Specific jurisdiction arises when the defendant has sufficient minimum contacts that arise from or are related to the cause of action. Williams, 209 F.R.D. at 410. The plaintiff must establish that (1) the defendant purposefully availed himself of the privilege of acting in the forum state or intentionally caused a consequence in the forum state, (2) the cause of action arose from the defendant’s activities in the forum state, and (3) the acts of the defendant or consequences caused by the defendant have a substantial enough connection with the forum state to make the exercise of jurisdiction reasonable. See Aristech Chem. Intern. Ltd. v. Acrylic Fabricators Ltd., 138 F.3d 624, 628 (6th Cir.1998); Southern Mach. Co. v. Mohasco Indus., Inc., 401 F.2d 374, 381 (6th Cir.1968). In applying these elements, the contacts of each defendant must be assessed individually. See Rush v. Savchuk, 444 U.S. 320, 332, 100 S.Ct. 571, 62 L.Ed.2d 516 (1980). Purposeful availment is the most important criterion. See Kerry, 106 F.3d at 150. The significance of purposeful availment is that it “allows potential defendants to structure their primary conduct with some minimum assurance as to where that conduct will and will not render them liable to suit,” World-Wide Volkswagen Corp. v. Woodson, 444 U.S. 286, 297, 100 S.Ct. 559, 62 L.Ed.2d 490 (1980), and “ensures that a defendant will not be haled into a jurisdiction solely as a result of ‘random,’ ‘fortuitous,’ or ‘attenuated’ contacts.” Burger King Corp. v. Rudzewicz, 471 U.S. 462, 475, 105 S.Ct. 2174, 85 L.Ed.2d 528 (1985) (quoting Keeton v. Hustler Magazine, Inc., 465 U.S. 770, 774, 104 S.Ct. 1473, 79 L.Ed.2d 790 (1984); World-Wide Volkswagen, 444 U.S. at 299, 100 S.Ct. 559).

IV. Analysis

A. Empire 1997-3

1. Res Judicata

Defendants argue that the Seacoast Plaintiffs are precluded by the doctrine of res judicata from relitigating the issue of general personal jurisdiction over Empire 1997-3, because of Judge Gibbons’s holding in Street that the Court lacked personal jurisdiction over Empire 1997-3.9 The Court disagrees.
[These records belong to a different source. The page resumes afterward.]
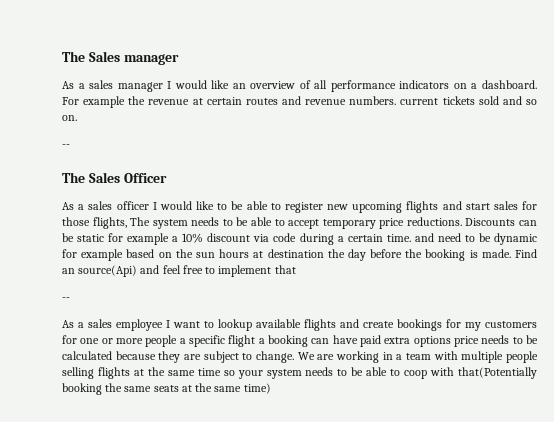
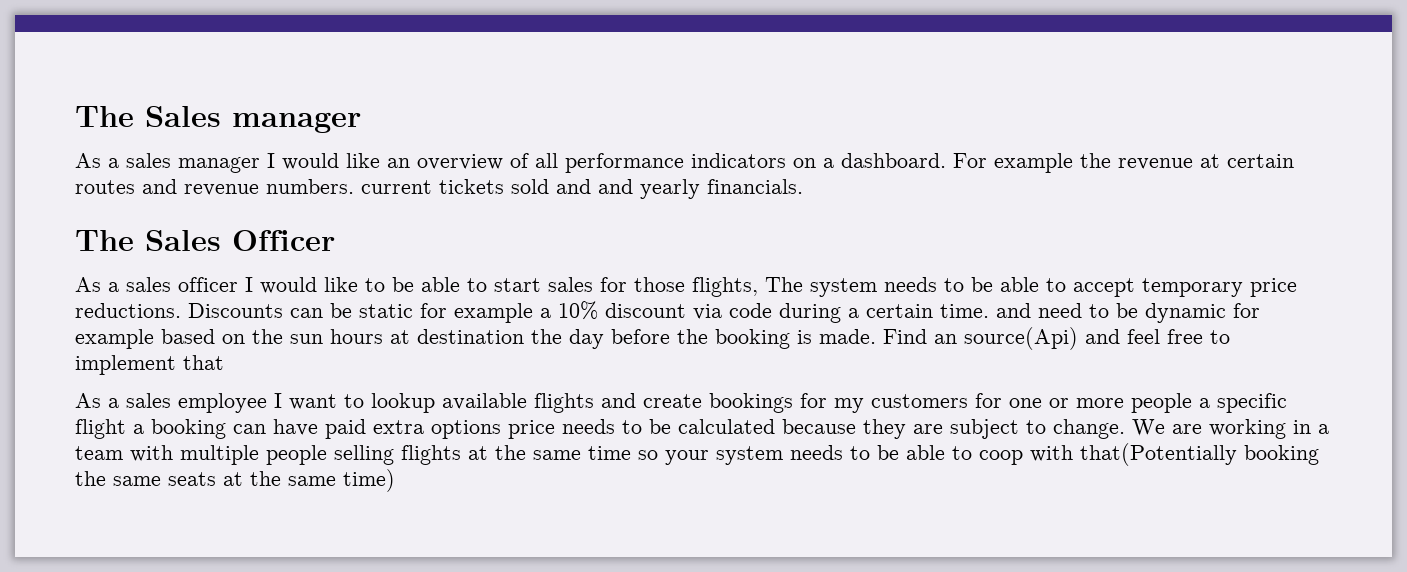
- For example the revenue at certain routes and revenue numbers. current tickets sold and so on.
- --
+ For example the revenue at certain routes and revenue numbers. current tickets sold and and yearly financials.
- As a sales officer I would like to be able to register new upcoming flights and start sales for those flights, The system needs to be able to accept temporary price reductions.
+ As a sales officer I would like to be able to start sales for those flights, The system needs to be able to accept temporary price reductions.
  Find an source(Api) and feel free to implement that
- --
*992Under res judicata, a claim is barred by prior litigation if the following four elements are present:

(1) a final decision on the merits by a court of competent jurisdiction; (2) a subsequent action between the same parties or their “privies”; (3) an issue in the subsequent action which was litigated or which should have been litigated in the prior action; and (4) an identity of the causes of action.

Bittinger v. Tecumseh Prods. Co., 123 F.3d 877, 880 (6th Cir.1997) (emphasis omitted).

The Seacoast Plaintiffs were not plaintiffs in any prior case filed against these Defendants. Defendants argue that the Seacoast Plaintiffs are in privity with the named plaintiff in Street, Mattie Street, because the basis of their claim for personal jurisdiction is identical to the claims made by Ms. Street in the prior case. Defendants also argue that the Seacoast Plaintiffs privity is shown because, if their desired class is certified, or if the class in Street had been certified, based on the facts alleged, both they and Ms. Street would be members of those classes.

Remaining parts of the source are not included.